10:30 - 23 September 2006

Marianne Thomas believes holiday jabs may have killed her partner.James Atkins was given a triple injection in one arm against diphtheria, tetanus and polio on January 4, 2005.

In the other arm he had a vaccine against hepatitis A ready for a dream holiday in South Africa.

Within two days the skin on his hands started to flake off and he grew wart-like lumps on his knuckles.

He got severe pains in his wrist and for the next two months felt cold.

Mr Atkins started feeling increasingly tired and by the end of January was sleeping for three hours each day, on top of a full night's sleep.

The 65-year-old had a third injection - against typhoid - on January 25.

Shortly after he complained of feeling like he had a cold.

By the end of February his breathing was bad, he was sleeping for 18 to 20 hours a day and had lost his appetite.

He was taken to Cheltenham General Hospital on March 4 and died of adult respiratory distress syndrome and bronchial pneumonia on March 21.

At an inquest at Cirencester Magistrates' Court, three doctors said the jabs wouldn't have caused his death.

But they couldn't say what had brought on his illness.

His partner thinks the holiday jabs triggered his illness and says treatment at the hospital was too little too late.

Ms Thomas said Mr Atkins was a fit man who had hardly ever been ill before he had the injection.

They both believed his illness was the result of the injection because his health changed almost overnight.

Ms Thomas said: "He was fit and active with lots of energy. After the injections he was like a different man.

"It was a massive downhill slope but I never thought he'd die.

"When we were called to the hospital to hear he'd had multiple organ failure I was shocked. I was devastated and angry.

"I miss him every day. He was like a breath of spring in my life. I can't see the point without him."

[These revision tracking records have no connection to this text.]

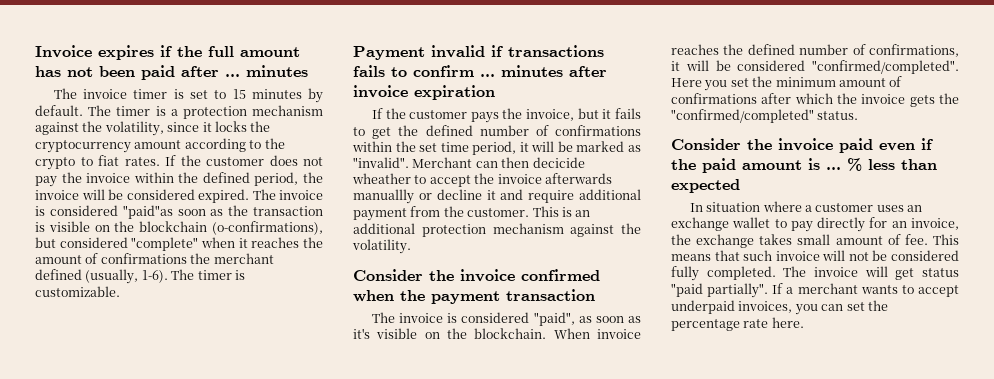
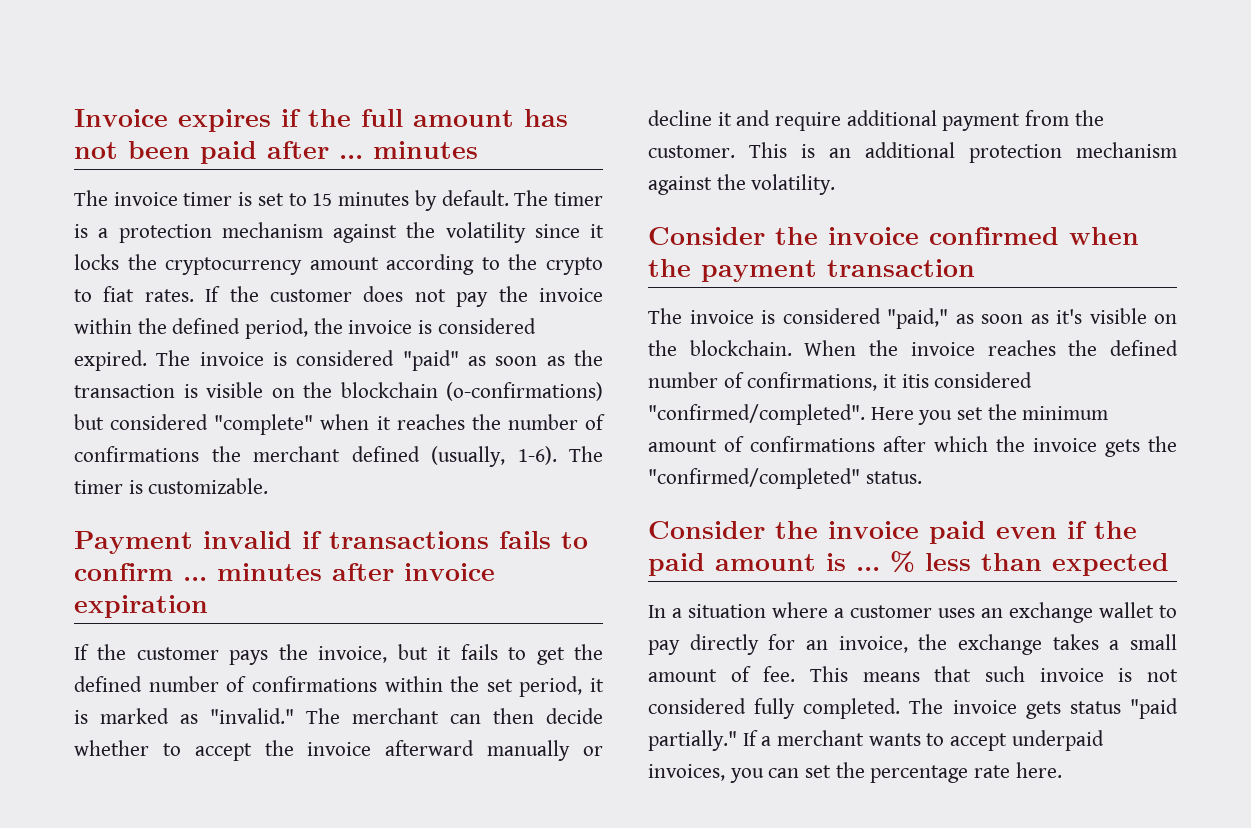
- The timer is a protection mechanism against the volatility, since it locks the cryptocurrency amount according to the crypto to fiat rates.
+ The timer is a protection mechanism against the volatility since it locks the cryptocurrency amount according to the crypto to fiat rates.
- If the customer does not pay the invoice within the defined period, the invoice will be considered expired.
+ If the customer does not pay the invoice within the defined period, the invoice is considered expired.
- The invoice is considered "paid"as soon as the transaction is visible on the blockchain (o-confirmations), but considered "complete" when it reaches the amount of confirmations the merchant defined (usually, 1-6).
+ The invoice is considered "paid" as soon as the transaction is visible on the blockchain (o-confirmations) but considered "complete" when it reaches the number of confirmations the merchant defined (usually, 1-6).
- If the customer pays the invoice, but it fails to get the defined number of confirmations within the set time period, it will be marked as "invalid". Merchant can then decicide wheather to accept the invoice afterwards manuallly or decline it and require additional payment from the customer.
+ If the customer pays the invoice, but it fails to get the defined number of confirmations within the set period, it is marked as "invalid." The merchant can then decide whether to accept the invoice afterward manually or decline it and require additional payment from the customer.
- The invoice is considered "paid", as soon as it's visible on the blockchain.
+ The invoice is considered "paid," as soon as it's visible on the blockchain.
- When invoice reaches the defined number of confirmations, it will be considered "confirmed/completed".
+ When the invoice reaches the defined number of confirmations, it itis considered "confirmed/completed".
- In situation where a customer uses an exchange wallet to pay directly for an invoice, the exchange takes small amount of fee.
+ In a situation where a customer uses an exchange wallet to pay directly for an invoice, the exchange takes a small amount of fee.
- This means that such invoice will not be considered fully completed.
+ This means that such invoice is not considered fully completed.
- The invoice will get status "paid partially".
+ The invoice gets status "paid partially."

Doctors said many patients with adult respiratory distress syndrome never find a cause.

Gloucestershire Coroner Alan Crickmore recorded a verdict of death by natural causes.

He said: "He died as a result of the natural disease process coming to a conclusion."

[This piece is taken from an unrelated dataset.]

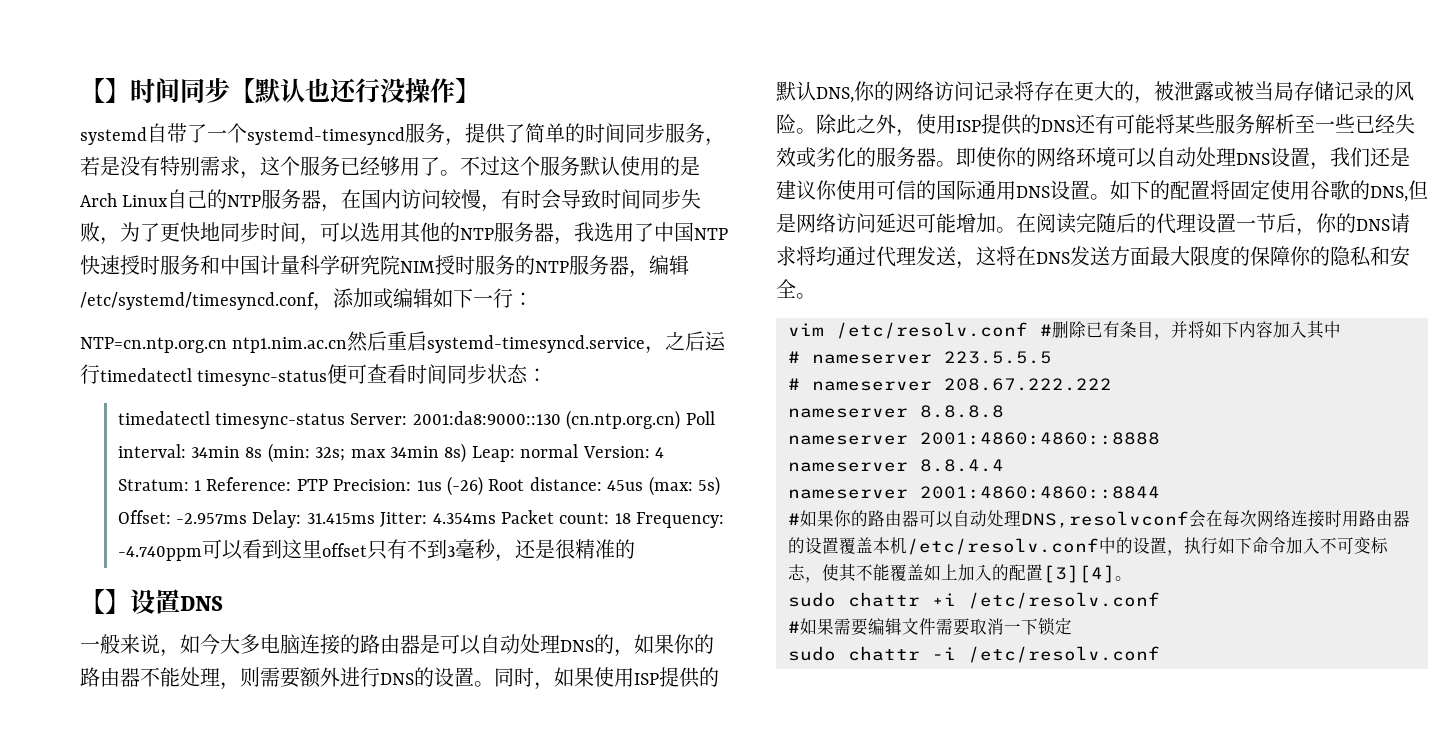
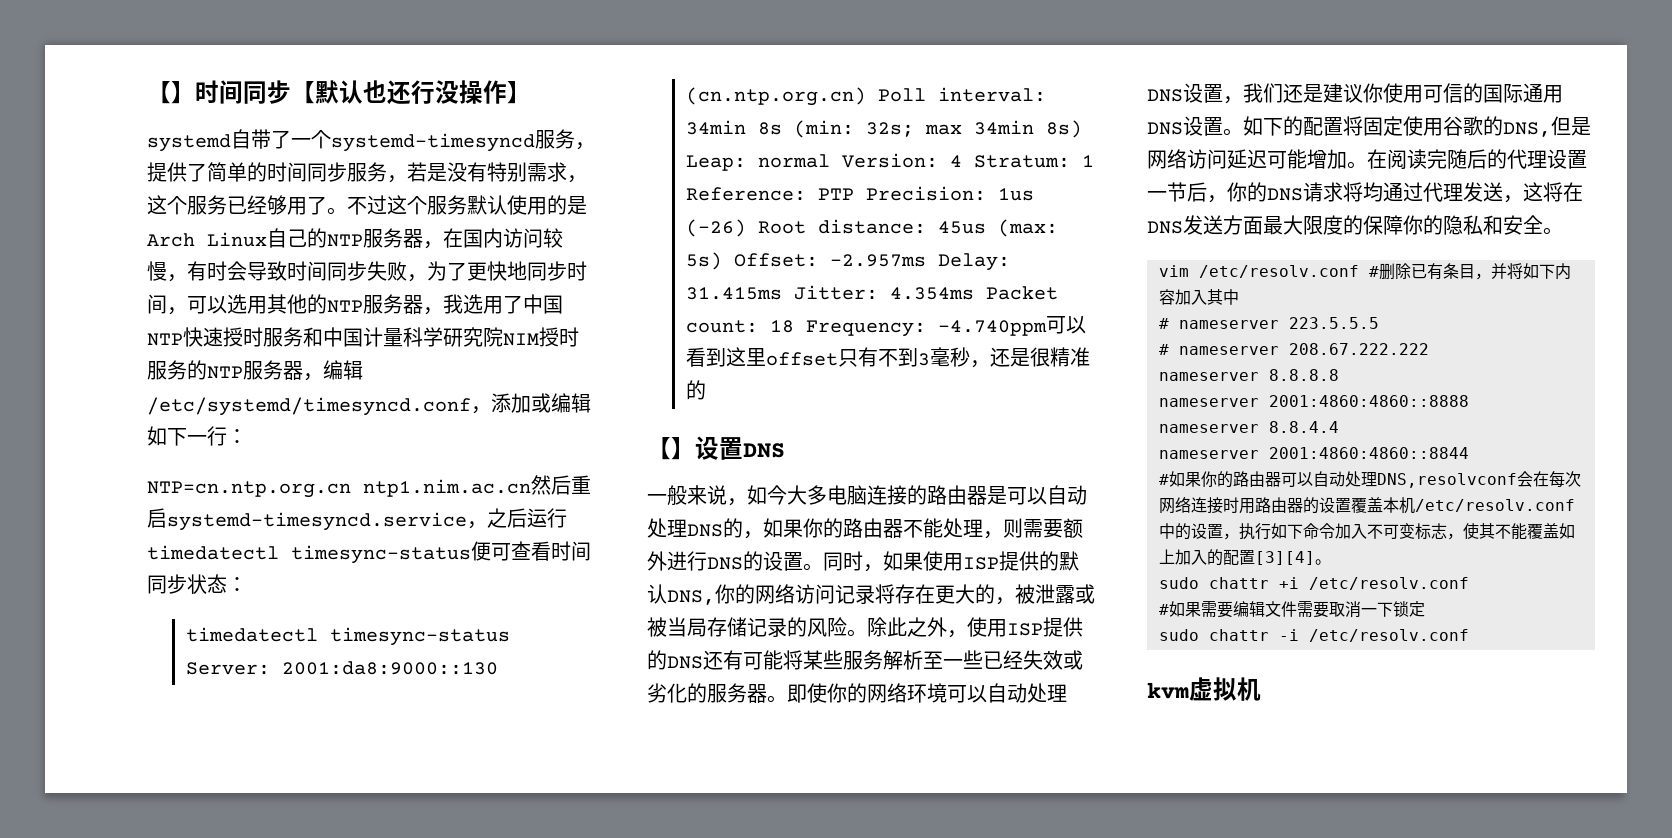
+ kvm虚拟机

The couple met through a dating agency in December 2000. They moved in together in Broadway in March 2002 and ran a B &B.

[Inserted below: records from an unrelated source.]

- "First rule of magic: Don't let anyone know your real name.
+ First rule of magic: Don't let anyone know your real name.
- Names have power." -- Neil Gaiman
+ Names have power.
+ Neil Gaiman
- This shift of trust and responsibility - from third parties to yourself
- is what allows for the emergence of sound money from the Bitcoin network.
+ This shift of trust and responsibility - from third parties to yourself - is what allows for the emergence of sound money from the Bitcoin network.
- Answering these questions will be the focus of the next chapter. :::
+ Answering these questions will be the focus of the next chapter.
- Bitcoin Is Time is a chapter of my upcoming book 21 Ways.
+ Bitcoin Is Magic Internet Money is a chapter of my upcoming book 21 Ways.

They were meant to fly to South Africa on March 31. Mr Atkins had planned the trip as a surprise and had saved more than 5,000 to pay for it.

Mr Atkins had been married twice and leaves two children. He worked as a mechanical engineer and then a freelance sales consultant.

Ms Thomas said: "He was a wonderful man, kind, totally unselfish. He treated me like a princess. We hoped to have 20 years together.

"I don't accept he died of natural causes - he could well have been poisoned by the vaccinations."